State when markets are anticipated to go down then what is the Strategy of Bear Spread?




This strategy is deployed when the investors have a bearish attitude about the market and expect that the markets would fall in the short term. To pursue this strategy, the trader takes an opposite position i.e. sells a call option with lower exercise price while buys a call option that has the higher strike price. Therefore there is a net premium inflow initially which can be expressed as the difference of the premiums of the 2 call options. Through the use of puts also, the strategy can be structured and accordingly the payoffs as well as profits from this strategy are deduced using put options.

In case that puts are used, initially the strategy would lead to a net outflow of premium as the trader buys the put that has the higher exercise price (K2) and also shorts the put that has a lower strike price (K1). Since puts whose exercise prices are higher are more expensive in contrast to put options that have lower strike prices, there is a net premium outflow at the start which can be represented by -p2 + p1. Accordingly, at expiration, the value of this strategy can be expressed as:

V = max (0, K2 – ST) – max (0, K1 – ST).

The profits that accrue on account of the above strategy are obtained by subtracting from the value of the strategies, the net premium outflow as shown under:

Profit = max (0, K2 – ST) – max (0, K1 – ST) – p2 + p1.

In contrast to the bull spread, profits in this situation result when the prices of the stock (the underlying asset) decline.
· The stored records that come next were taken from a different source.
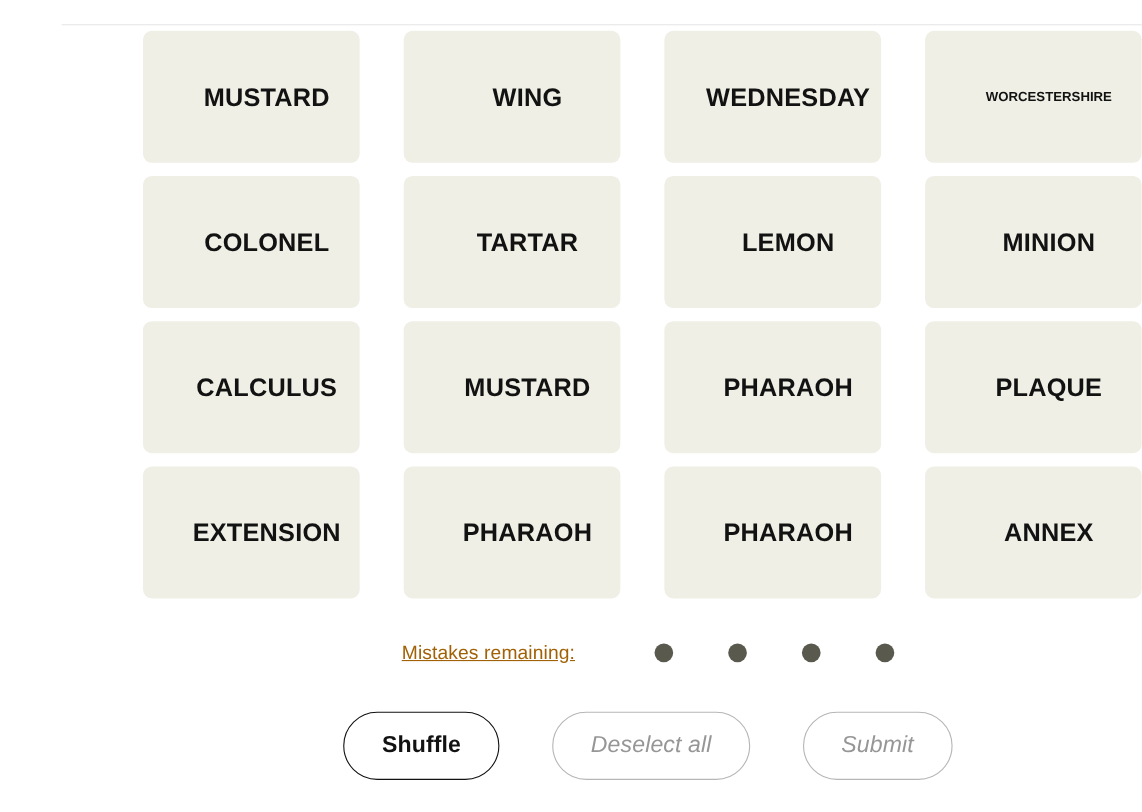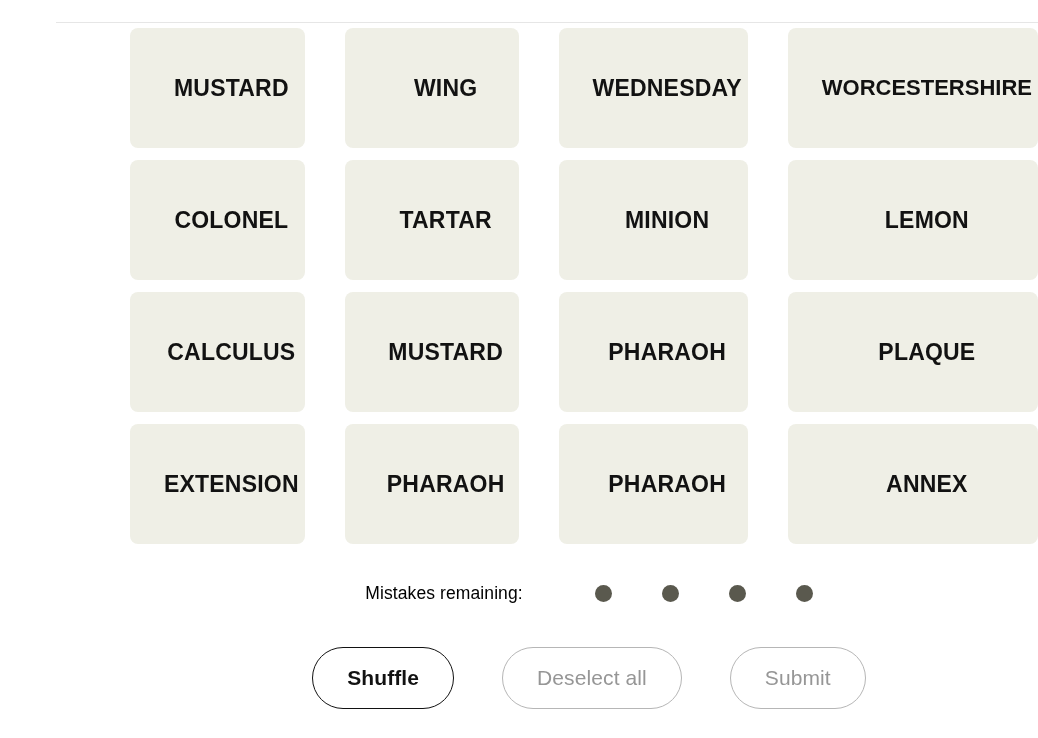"WORCESTERSHIRE" .tile-label.long { font-size: 22px -> 12px }
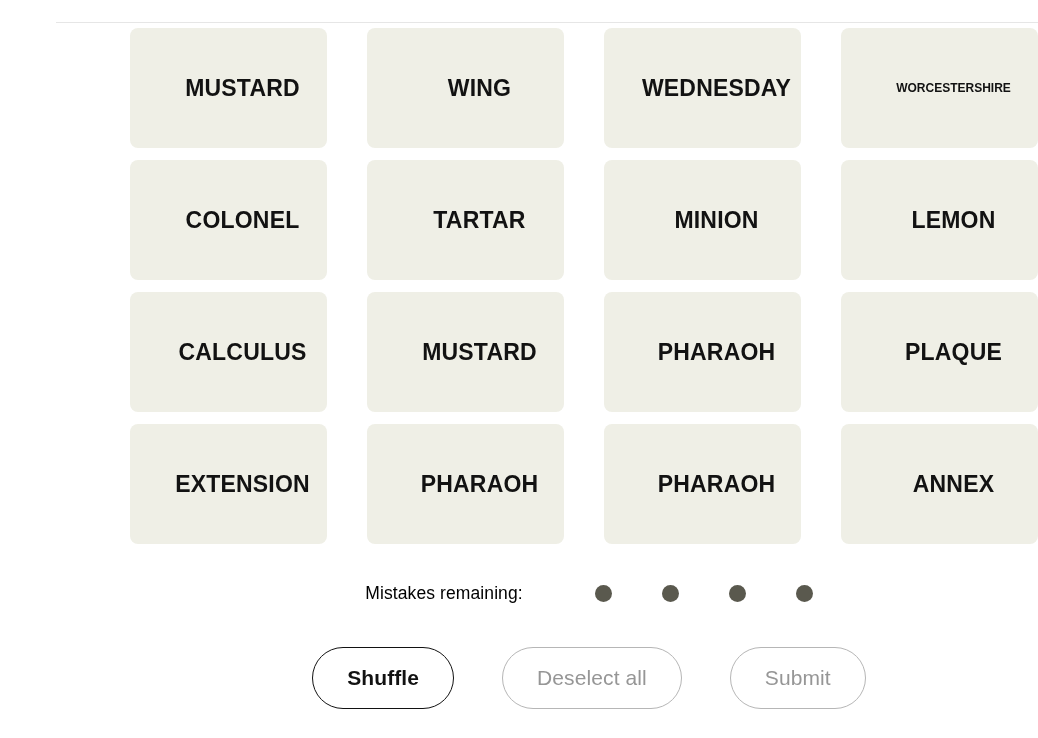"MINION" button.tile { order: before "LEMON" -> after "LEMON" }
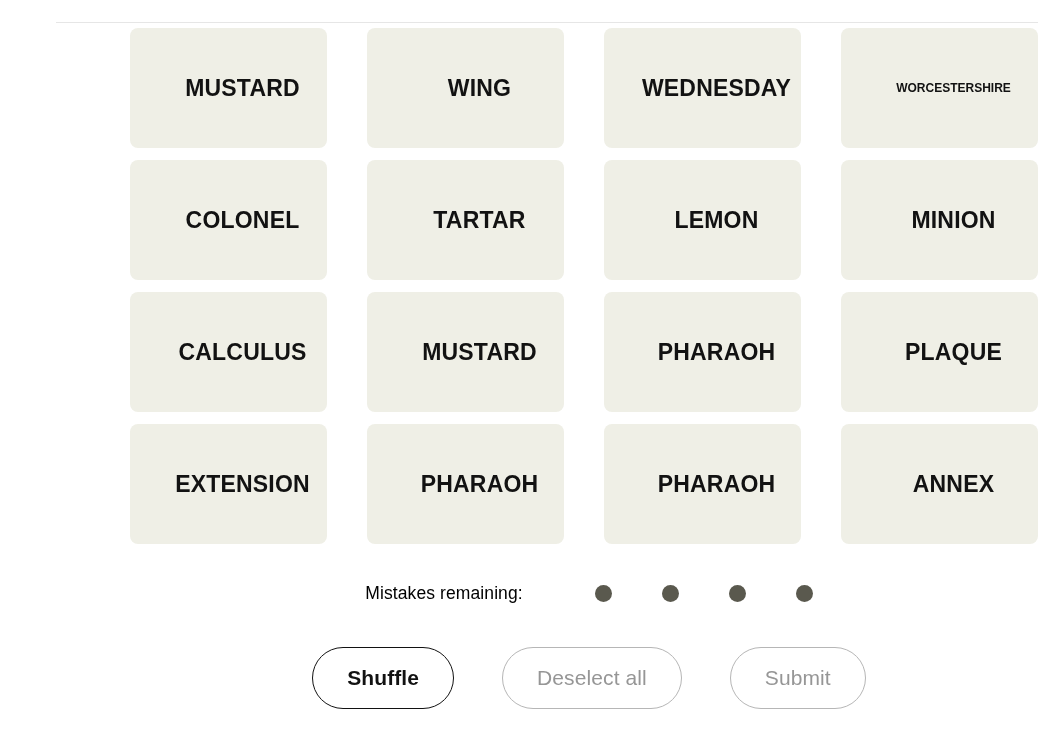"Mistakes remaining:" .mistakes-label { color: #000000 -> #a16207; text-decoration: none -> underline }
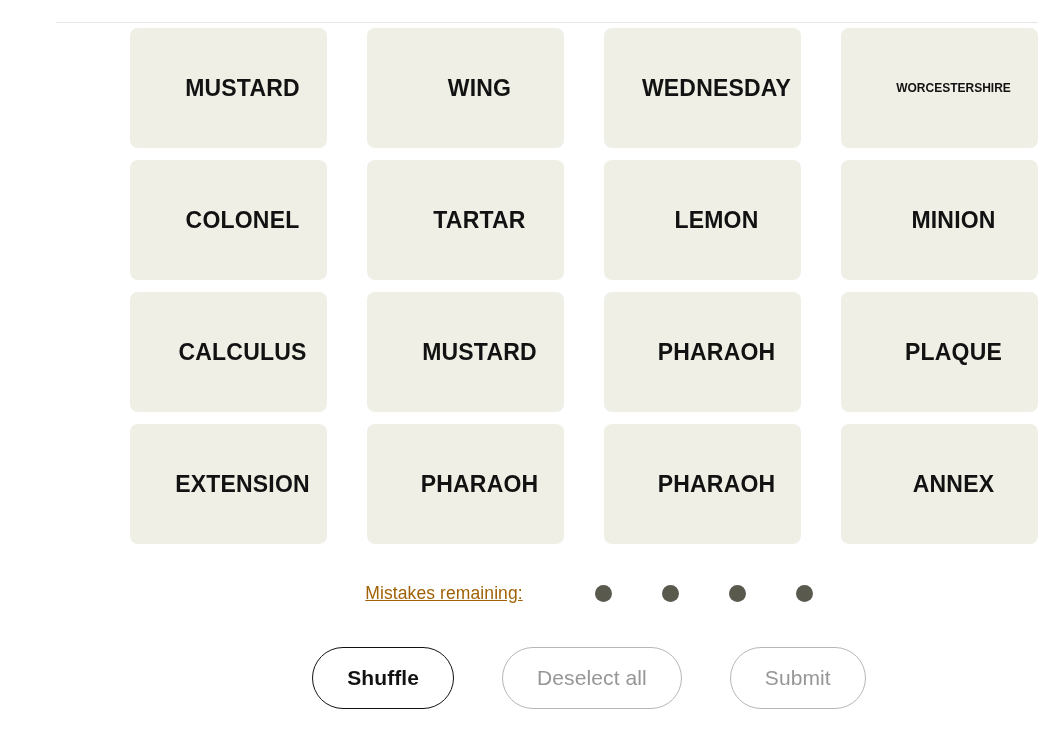"Deselect all" .pill.disabled { font-style: none -> italic }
Profits from the bear spread strategy are maximized only when the short position in the put expires worthless at expiration and there is a net payoff due to the long position in the put option. This strategy has been represented in the graph below:

1902_bear spread.jpg

As can be seen from the diagram, both the profits as well as the losses are limited in this case too, like the bull spread. The only difference is that the payoff occurs only when the stock prices go down and the bearish views of the trader hold good when the options expire. It can be seen here also that the maximum loss occurs when both the options expire worthless and are out of the money and the quantum of the maximum loss is p1 – p2. On the other hand, the maximum gain that occurs can be quantified as:

Maximum profit = K2 – K1 – p2 + p1.

Like the earlier case, it is essential to ensure that the differences in the strike prices of the options exceed the net premium which is paid at the onset to implement the bear strategy. In case of bear spread with calls, the profit occurs only when both the options expire worthless and this is feasible only if the stock price declines during expiration of the option.